KING AND QUEEN OF BELGIUM ARE WELCOMED BY POPE FRANCIS
This morning in the Apostolic Palace, Pope Francis welcomed to the Vatican King Philippe and Queen Mathilde of Belgium who, after a cordial meeting and exchange of gifts. subsequently met with Cardinal Secretary of State Pietro Parolin and Archbishop Paul Richard Gallagher, secretary for Relations with States.
“During the cordial discussions,” said a Vatican communique, “the good bilateral relations between Belgium and the Holy See were confirmed. Attention was then paid to matters of mutual interest, such as social cohesion, the education of the young, the phenomenon of migration and the importance of intercultural and interreligious dialogue. Mention was then made of various problems of an international nature, with special reference to the future prospects of the European continent.”
Queen Mathilde was sporting crutches during the visit, following a fall some weeks ago, and was assisted in walking or sitting in a chair. Nothing seemed to dampen the s of the Belgian royals, nor that of a smiling Pope Francis.
CARDINAL TAURAN TAKES OATH AS CAMERLENGO
This morning in the Urban VIII Chapel of the Apostolic Palace, Cardinal Jean-Louis Tauran, president of the Pontifical Council for Interreligious Dialogue, took the oath as Camerlengo or chamberlain of Holy Roman Church. He was appointed on December 20, 2014.

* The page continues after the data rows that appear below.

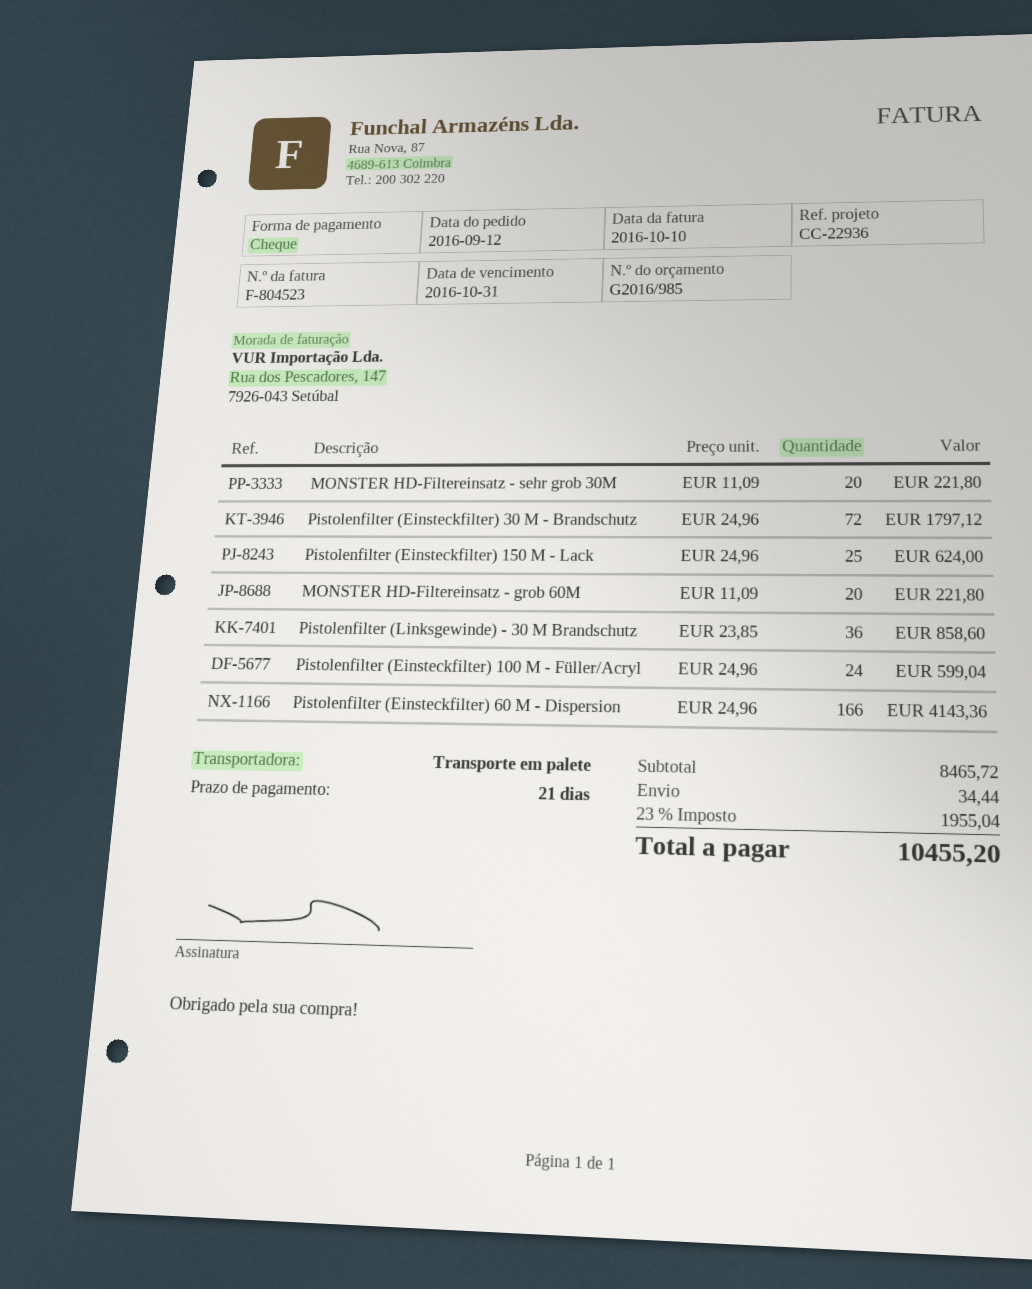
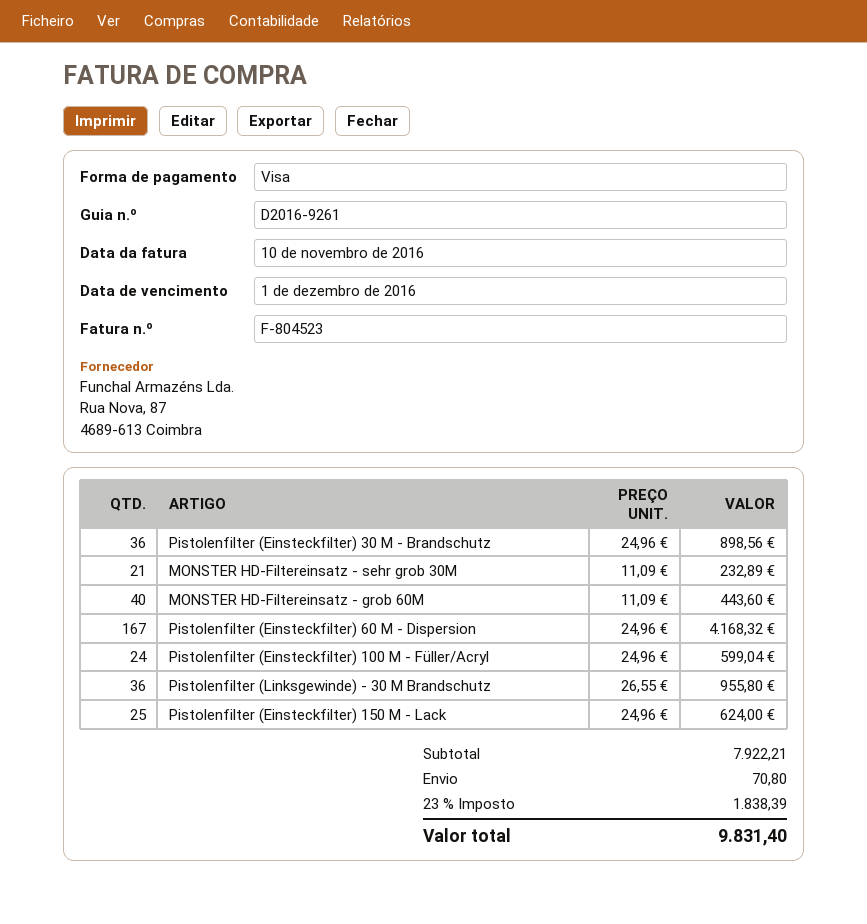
invoice date: 2016-10-10 -> 2016-11-10
due date: 2016-10-31 -> 2016-12-01
payment method: cheque -> Visa
MONSTER HD-Filtereinsatz - sehr grob 30M: 20 x 11.09 = 221.80 -> 21 x 11.09 = 232.89
Pistolenfilter (Einsteckfilter) 30 M - Brandschutz: 72 x 24.96 = 1797.12 -> 36 x 24.96 = 898.56
MONSTER HD-Filtereinsatz - grob 60M: 20 x 11.09 = 221.80 -> 40 x 11.09 = 443.60
Pistolenfilter (Linksgewinde) - 30 M Brandschutz: 36 x 23.85 = 858.60 -> 36 x 26.55 = 955.80
Pistolenfilter (Einsteckfilter) 60 M - Dispersion: 166 x 24.96 = 4143.36 -> 167 x 24.96 = 4168.32
subtotal: 8465.72 -> 7922.21
shipping: 34.44 -> 70.80
tax: 23% = 1955.04 -> 23% = 1838.39
total: 10455.20 -> 9831.40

Holy See Press Office director, Fr. Federico Lombardi, explained that Pope Francis presided over the short liturgy for this occasion, reading the liturgical texts provided, though not making a speech. Cardinal Tauran read the text of the oath, and then briefly spoke some words of thanks. In the event of the “sede vacante,” the vacant see that occurs with the death or resignation of the Pope, the Camerlengo is one of only two officials who retain their positions in the Vatican administration. His role is to administer the temporal goods of the Church until the election of a new Pope. The Camerlengo also verifies the pontiff’s death and then destroying his ring.
Click here to see Cardinal Tauran’s bio from the Vatican website: http://press.vatican.va/content/salastampa/en/documentation/cardinali_biografie/cardinali_bio_tauran_jl.html
VATICAN RECEIVES RANSOM NOTE FOR DOCUMENT STOLEN FROM ARCHIVES
Here is the ransom story so far: (combined reports; the Guardian, AP) – The Vatican admitted Sunday that it had received a ransom demand in exchange for the return of two documents written by the great Renaissance artist Michelangelo that were stolen from its archives almost 20 years ago.
The Rev. Federico Lombardi said the Vatican had recently been offered the return of the documents in exchange for a payment, but that officials have refused. Instead, Lombardi said the matter has been turned over to the Vatican gendarmerie for further investigation.
The ransom demand was first reported by the Italian newspaper Il Messaggero. The paper said that the demand had been made by a person it described as a “former Vatican employee” and added that the person had asked for 100,000 euros ($108,600).
According to Lombardi, the documents were stolen in 1997, when a nun who worked in the Vatican archives informed church officials that they had disappeared. It is not clear why the theft was never made public. The Guardian reported that the documents, one of which bears Michelangelo’s signature, were taken from the archive of the department responsible for the upkeep of St. Peter’s Basilica.
Michelangelo was appointed architect of St. Peter’s Basilica in 1546 at the age of 72. He died eighteen years later in 1564, and the cathedral was not consecrated for another 62 years.